The second man is Mr. B.  Mr. B has stage IV hepatitis C and needs a new liver.  He also has a five-level fusion in his lower spine.  He was receiving long term disability benefits from JeffersonPilot for about four years.  Apparently, a new adjuster took over his file, looked at the medical records and determined that Mr. B was no longer totally disabled.  No call to Mr. B, no call to the treating physicians – just cut him off.  I found out later that JeffersonPilot did not even have a medical person or vocational person of any kind reviewing the file prior to the termination.  Mr. B is in terrible pain from his diseases and is so fatigued that he sleeps for about 20 hours out of each day.  I had to reschedule his video statement several times because he did not have the strength to ride in a car to my office and give a statement.  He takes an extensive list of medications and, without question, is one of the sickest claimants that I have ever represented.  After terminating his benefits, I appealed the decision and JP hired a consultant in Omaha Nebraska to go in, look at what the adjuster did, look at the medical records and render a determination about Mr. B’s ability to work.  I have since discovered that the consultant, Dr.      , is an insurance industry utility man.  Until May 2004 he was Senior Vice President and Chief Medical Officer (whatever that means) for the Mutual of Omaha Companies.  Now he operates a medical consulting company out of his home in Omaha – _______.  He also is the managing partner for an expert witness company called ________ LLC. He is no longer treating patients but devotes himself to providing expert opinions and training other experts to provide expert opinions – he now has a J.D. and an MBA.  At any rate, without examining Mr. B or speaking to the treating physicians (one of whom gave me a sworn statement for FREE because he felt so strongly about this case), Dr.      opined that Mr. B could hold down a full time job.  Therefore JP upheld its denial.  I had to fight my way through JP’s internal appeal process before JP finally overturned its decision – but not before Mr. B received foreclosure papers on his home.

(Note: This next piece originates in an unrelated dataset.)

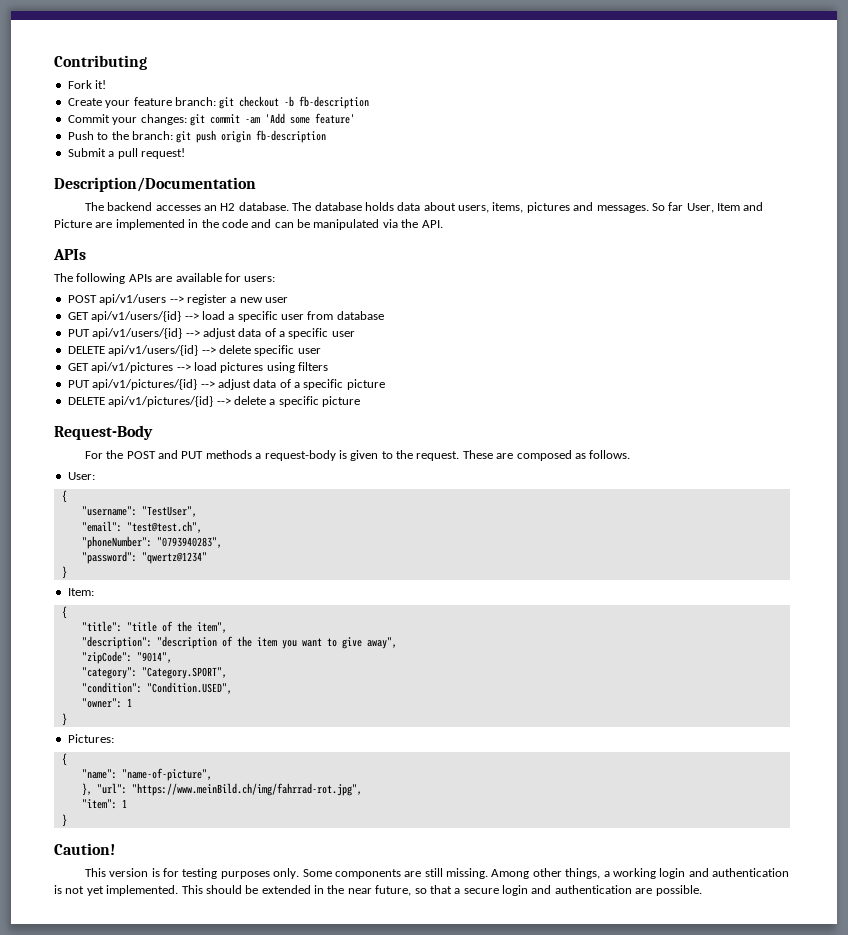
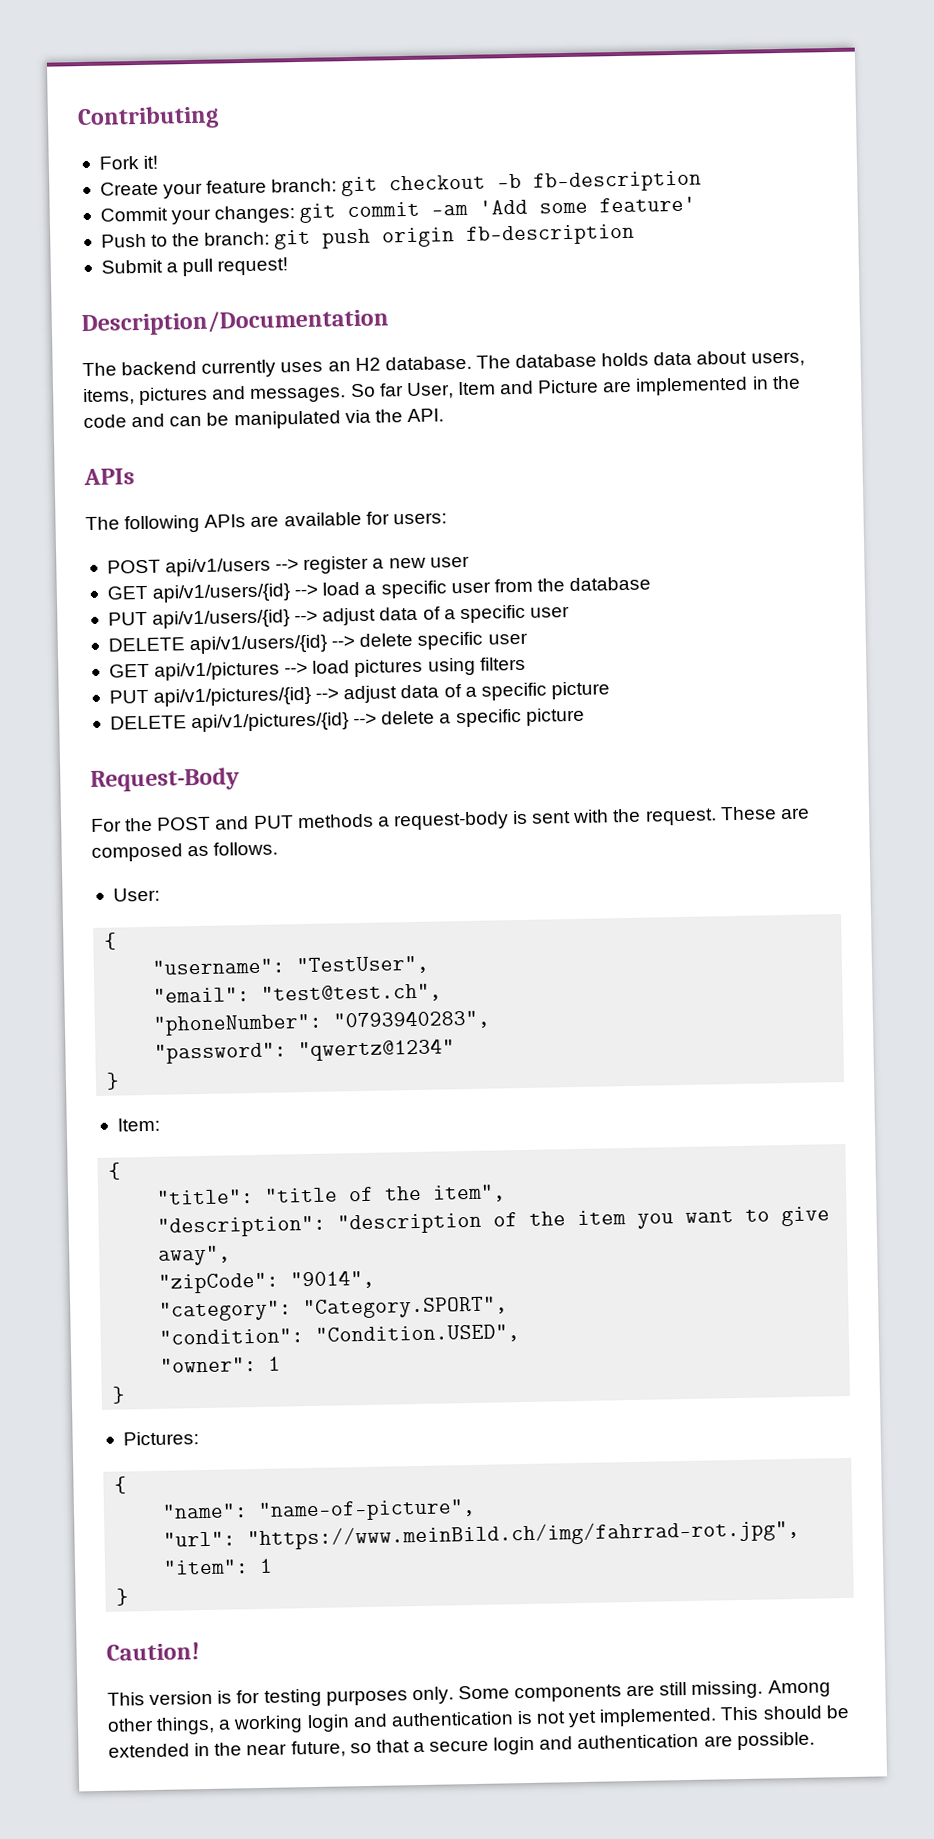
[155,205,201,211] accesses -> [201,359,324,378] currently uses
(334, 315) none -> [536,578,565,592] the
[350,450,393,461] given to -> [531,809,610,824] sent with
[81,783,92,796] }, -> (477, 1510) none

These examples are not unique.  I encounter these types of denials frequently.

Here is what I am going to propose to make this process more fair.  I am not asking to change the ERISA statute.  I am asking for a change in the federal regulations that help guide the internal appeal process.  Since the only opportunity that a claimant has to place evidence into the claim file is PRIOR to litigation, I would like a clarification of the regulations to allow claimants to test the validity of the insurance company denial prior to a final decision.  The controlling regulations are found at 29 C.F.R. 2560.503-1(h)(2)(iii) and 29 C.F.R. 2560.503-1(j)(3).  These regulations provide that a claimant can obtain “other information” from the insurance company that is or was pertinent to the denial decision.  I would like a clarification that will allow a claimant to test the validity of the decision and the validity of the insurance company evidence during the appeal process.  Or, how about some way for the claimant to have discovery after litigation begins?  I am asking for no more than any litigant would be entitled to in any ordinary breach of contract case.

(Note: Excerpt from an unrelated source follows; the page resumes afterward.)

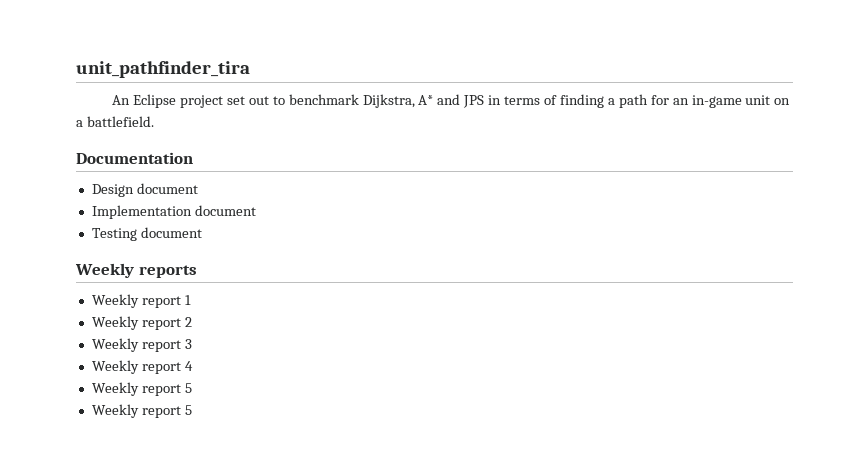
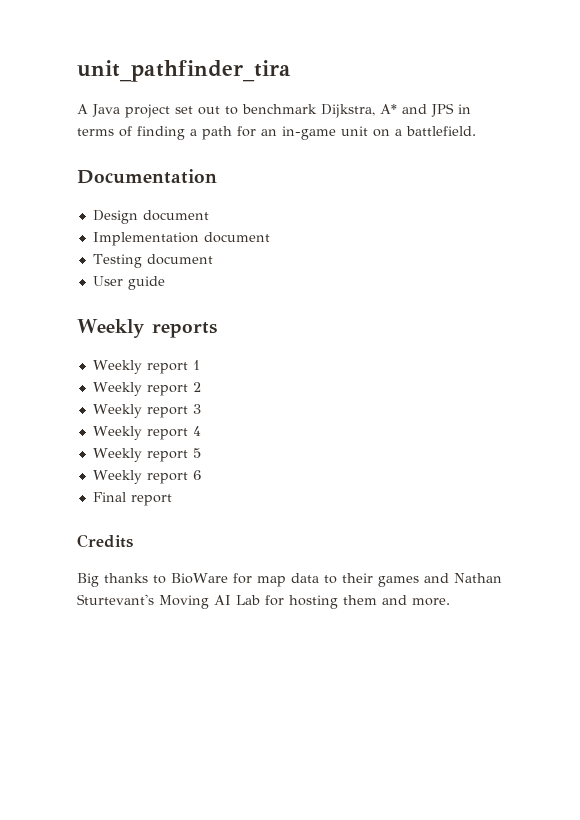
[112,94,177,108] An Eclipse -> [77,104,120,117] A Java
(202, 232) none -> [92,276,165,290] // User guide
[184,405,192,415] 5 -> [192,470,201,480] [92,492,172,506] [77,534,133,548] [77,573,502,587] [77,594,450,609] 6 // Final report // Credits // Big thanks to BioWare for map data to their games and Nathan Sturtevant's Moving AI Lab for hosting them and more.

29 U.S.C. § 1133 states that:

Every employee benefit plan shall-

(1) provide adequate notice in writing to any participant or beneficiary whose claims for benefits under the plan has been denied, setting forth
the specific reasons for such denial, written in a manner calculated to be understood by the participant, and

(2) afford a reasonable opportunity to any participant whose claim for benefits has been denied for a full and fair review by the appropriate named fiduciary of the decision denying the claim.

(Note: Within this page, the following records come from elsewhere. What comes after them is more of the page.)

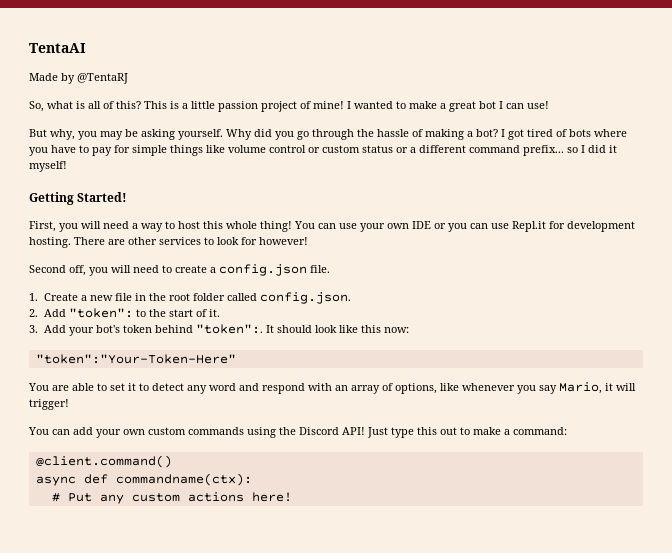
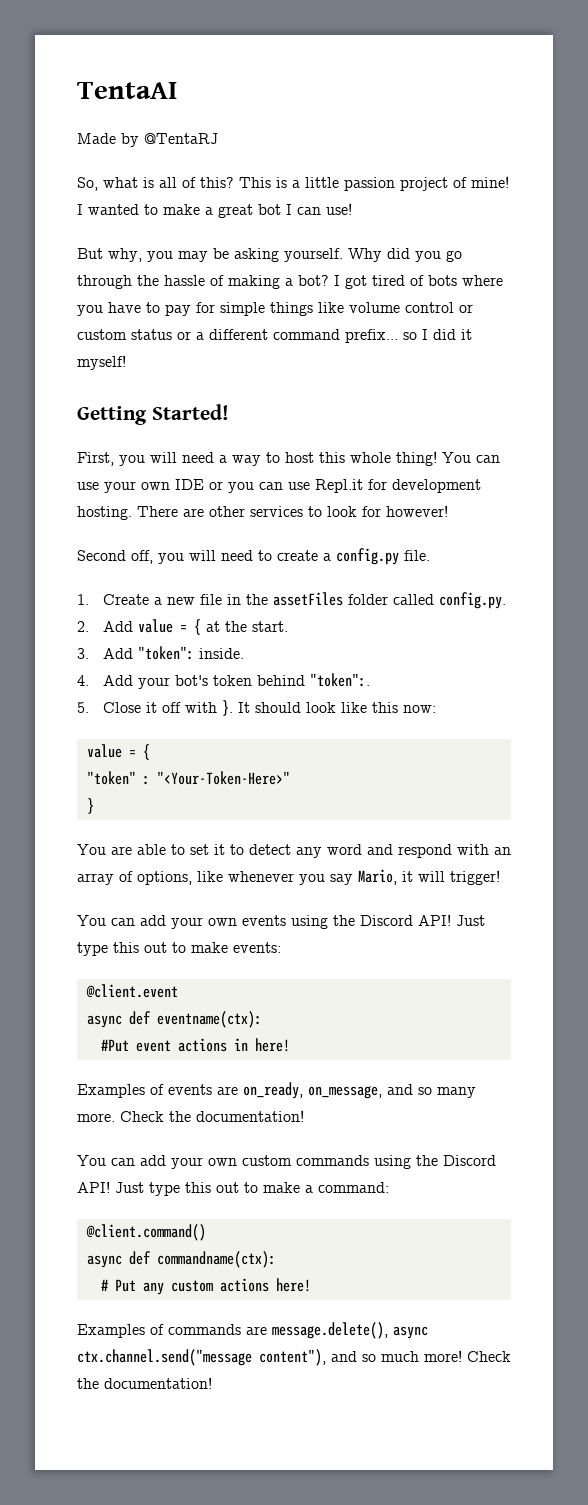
[219,264,307,276] config.json -> [336,548,399,565] config.py
[168,293,190,301] root -> [272,592,343,606] assetFiles
[259,292,351,304] [29,308,220,318] [29,325,38,333] config.json. // 2. Add "token": to the start of it. // 3. -> [438,592,506,609] [77,619,288,635] [77,646,244,660] [77,675,89,686] config.py. // 2. Add value = { at the start. // 3. Add "token": inside. // 4.
(263, 329) none -> [77,700,233,716] // 5. Close it off with }.
[35,354,236,364] "token":"Your-Token-Here" -> [86,744,150,760] [86,771,290,785] [86,798,94,814] value = { // "token" : "<Your-Token-Here>" // }
(69, 404) none -> [77,914,485,929] [77,942,281,956] [85,984,178,998] [86,1011,262,1028] [100,1038,290,1052] [77,1082,476,1099] [77,1110,304,1122] // You can add your own events using the Discord API! Just type this out to make events: // @client.event // async def eventname(ctx): // #Put event actions in here! // Examples of events are on_ready, on_message, and so many more. Check the documentation!
(292, 497) none -> [77,1322,428,1339] [77,1349,511,1366] [77,1377,212,1389] // Examples of commands are message.delete(), async ctx.channel.send("message content"), and so much more! Check the documentation!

29 U.S.C.A. § 1132(c)(1) states:

(c) Administrator’s refusal to supply requested information; penalty for failure to provide annual report in complete form

(1) Any administrator (A) who fails to meet the requirements of paragraph (1) or (4) of section 1166 of this title, section 1021(e)(1) or section 1021(f) of this title with respect to a participant or beneficiary, or (B) who fails or refuses to comply with a request for any information which such administrator is required by this subchapter to furnish to a participant or beneficiary (unless such failure or refusal results from matters reasonably beyond the control of the administrator) by mailing the material requested to the last known address of the requesting participant or beneficiary within 30 days after such request may in the court’s discretion be personally liable to such participant or beneficiary in the amount of up to $100 a day from the date of such failure or refusal, and the court may in its discretion order such other relief as it deems proper. For purposes of this paragraph, each violation described in subparagraph (A) with respect to any single participant, and each violation described in subparagraph (B) with respect to any single participant or beneficiary, shall be treated as a separate violation.

29 C.F.R. 2560.503-1(h)(2)(iii) states:

(2) Full and fair review. Except as provided in paragraphs (h)(3)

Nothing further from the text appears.